Sustainable Iron-Making Using Oxalic Acid: The Concept, A Brief Review of Key Reactions... [View all]
The paper I'll discuss in this post is this one: Sustainable Iron-Making Using Oxalic Acid: The Concept, A Brief Review of Key Reactions, and An Experimental Demonstration of the Iron-Making Process (Phatchada Santawaja, Shinji Kudo,* Aska Mori, Atsushi Tahara, Shusaku Asano, and Jun-ichiro Hayashi, ACS Sustainable Chem. Eng. 2020, 8, 35, 1329213301)
There's a rumor going around that coal is dead, often accompanied with the delusional statement that so called "renewable energy" killed it. These statements are Trump scale lies. In the 21st century, has coal proved to be the fastest growing source source of energy, growing in terms of primary energy production by more than 63 exajoules from 2000 to 2018, faster than even dangerous natural gas, which was the next fastest growing source of primary energy, having grown by 50 exajoules from 2000 to 2018, roughly 700% percent faster and 600% faster than so called "renewable energy" in this period, ignoring biomass combustion, and hydroelectricity, the former being responsible for about 1/2 of the six to seven million air pollution deaths each year, the latter having destroyed pretty much every major riverine system in the world.

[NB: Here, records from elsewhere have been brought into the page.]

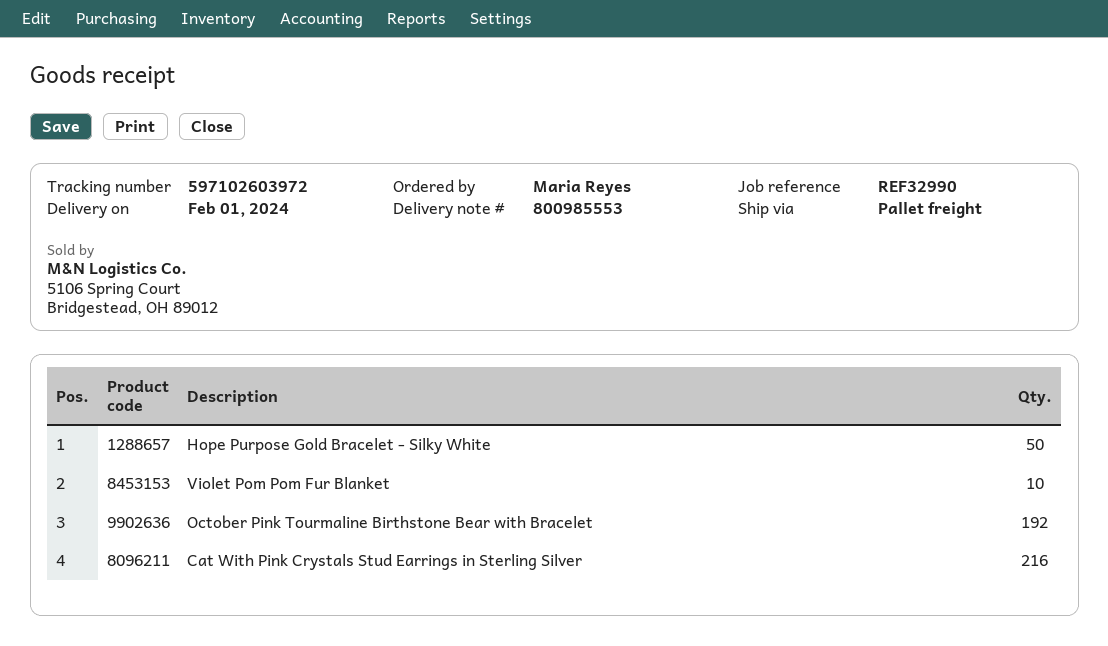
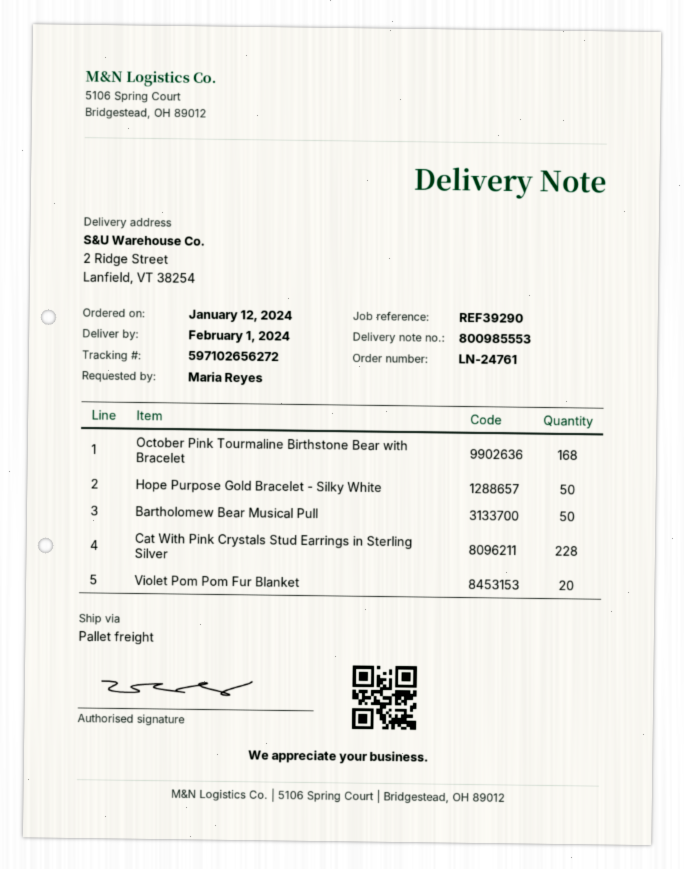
reference: REF32990 -> REF39290
tracking number: 597102603972 -> 597102656272
Violet Pom Pom Fur Blanket: 10 -> 20
October Pink Tourmaline Birthstone Bear with Bracelet: 192 -> 168
Cat With Pink Crystals Stud Earrings in Sterling Silver: 216 -> 228
Bartholomew Bear Musical Pull: none -> 50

2019 Edition of the World Energy Outlook Table 1.1 Page 38] (I have converted MTOE in the original table to the SI unit exajoules in this text.)

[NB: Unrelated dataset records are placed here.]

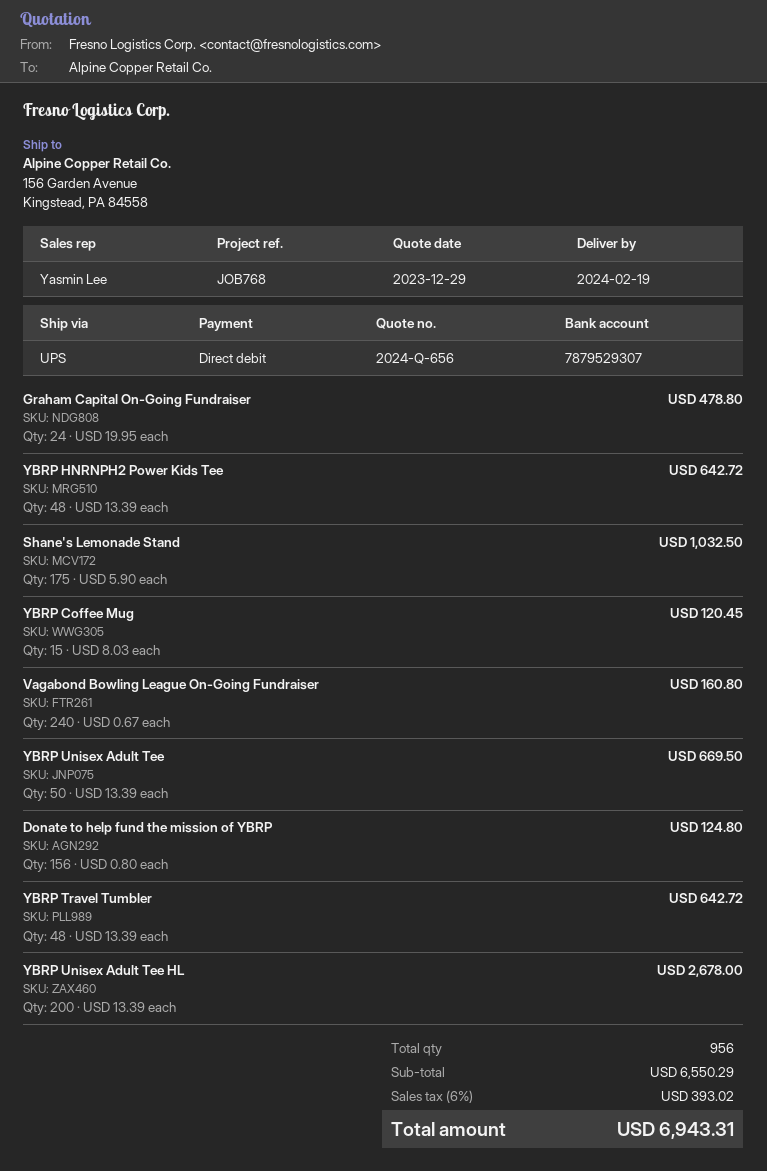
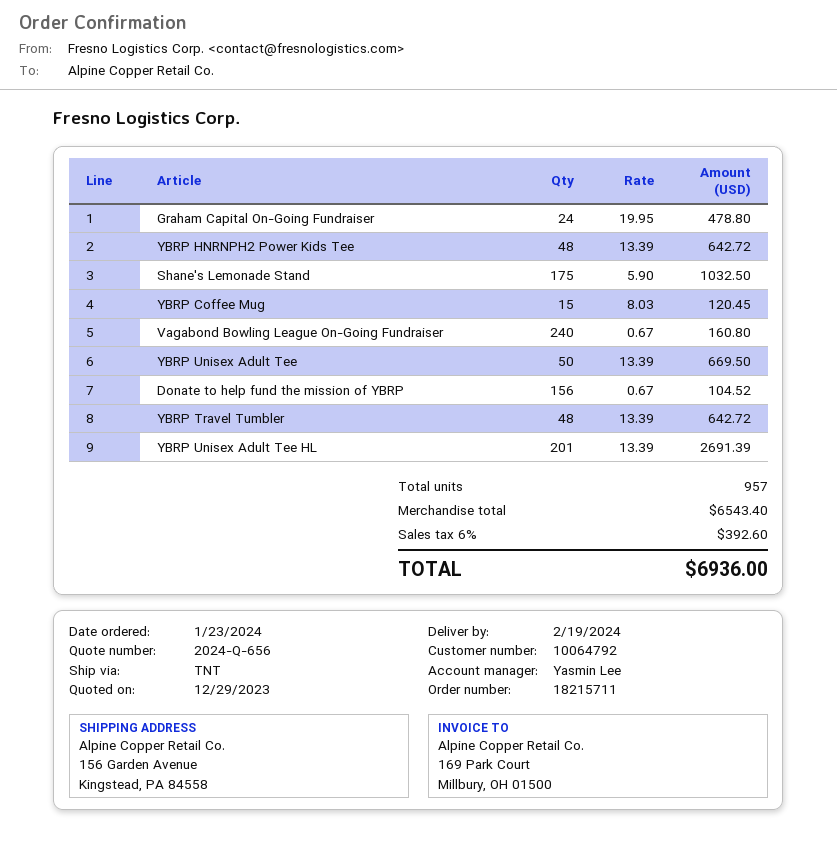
shipping method: UPS -> TNT
Donate to help fund the mission of YBRP: 156 x 0.80 = 124.80 -> 156 x 0.67 = 104.52
YBRP Unisex Adult Tee HL: 200 x 13.39 = 2678.00 -> 201 x 13.39 = 2691.39
total quantity: 956 -> 957
subtotal: 6550.29 -> 6543.40
tax: 6% = 393.02 -> 6% = 392.60
total: 6943.31 -> 6936.00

One of the reasons that coal has grown so fast in this century is that poor people around the world - who basically we pretend don't exist - have not agreed to remain desperately impoverished so rich people in the post industrial Western world can pretend that their "Green" Tesla electric cars are powered by solar cells and wind turbines.
It would be a gross understatement to say that I am "skeptical" that so called "renewable energy" will do anything at all to address climate change. Half a century of cheering for it has done zero to prevent California, Australia, and indeed even the arctic from catching fire.

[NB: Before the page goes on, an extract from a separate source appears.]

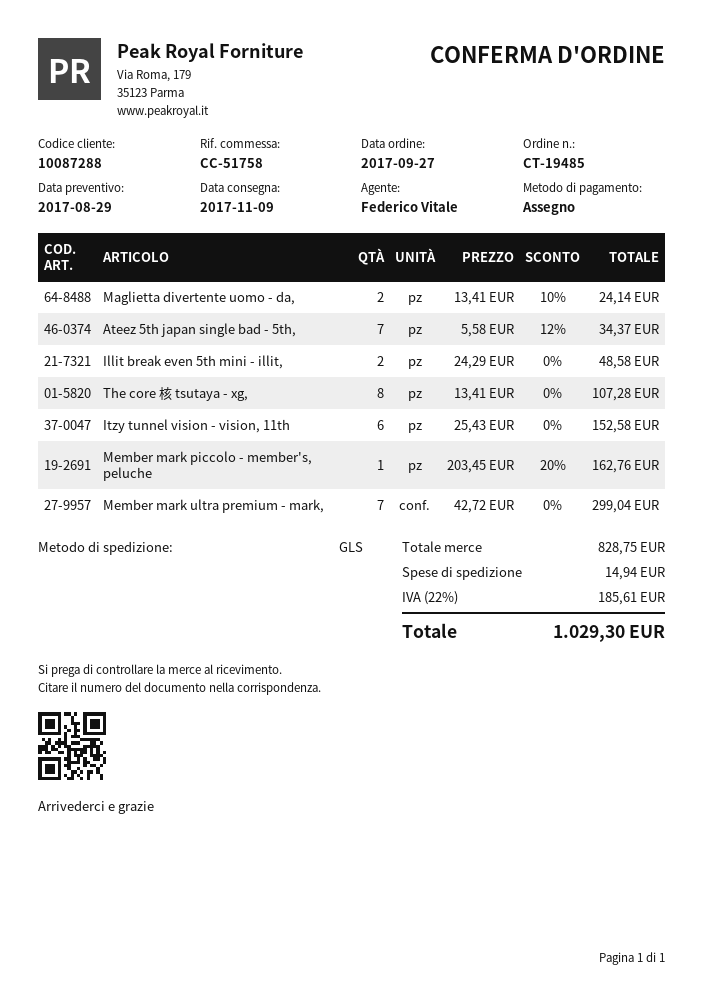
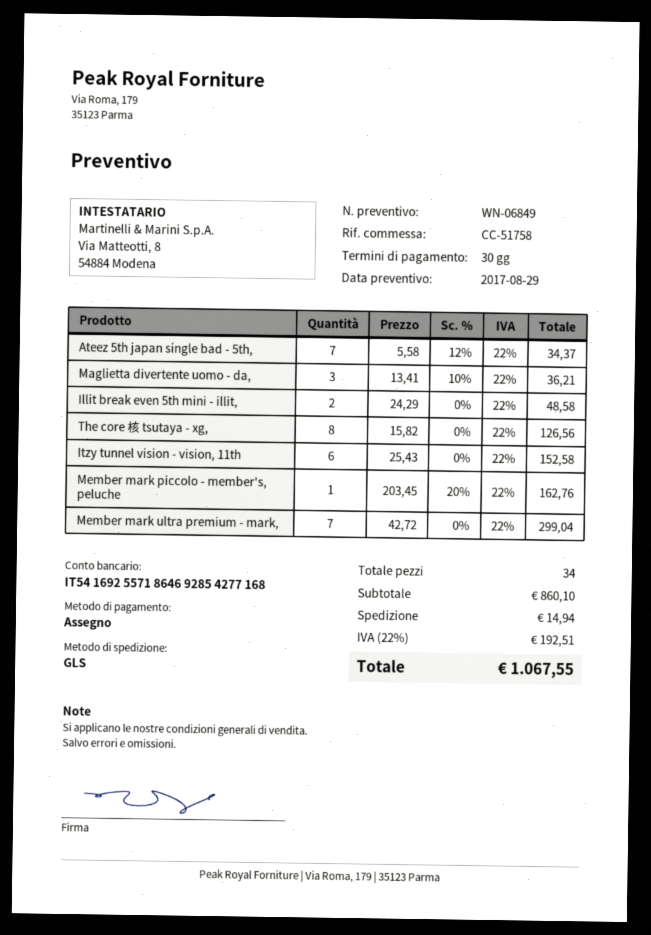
Maglietta divertente uomo - da,: 2 x 13.41 - 10% = 24.14 -> 3 x 13.41 - 10% = 36.21
The core 核 tsutaya - xg,: 8 x 13.41 = 107.28 -> 8 x 15.82 = 126.56
subtotal: 828.75 -> 860.10
tax: 22% = 185.61 -> 22% = 192.51
total: 1029.30 -> 1067.55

My least favorite form of so called "renewable energy" is represented by the wind industry, and one of my biggest criticisms of this benighted industry is its high mass intensity, particularly with respect to its high steel requirements, coupled with the short life time on average of wind turbines, typically well under twenty years.
There is essentially no steel that is not made on industrial scale with coal, today: Coal fires convert anthracite coal into coke, with the coke being used to reduce iron, alloying it with carbon, to make steel.
That's a fact. Facts matter.
Even if no energy were produced using dangerous fossil fuels - the use of which is rising, not falling - the problem of steel would remain, although it is possible that we may, to some extent, enter the age of titanium, are well into the age of aluminum, but the electrochemical reduction of both of these metals depend on carbon electrodes made from dangerous fossil fuels, coal coke and petroleum coke respectively.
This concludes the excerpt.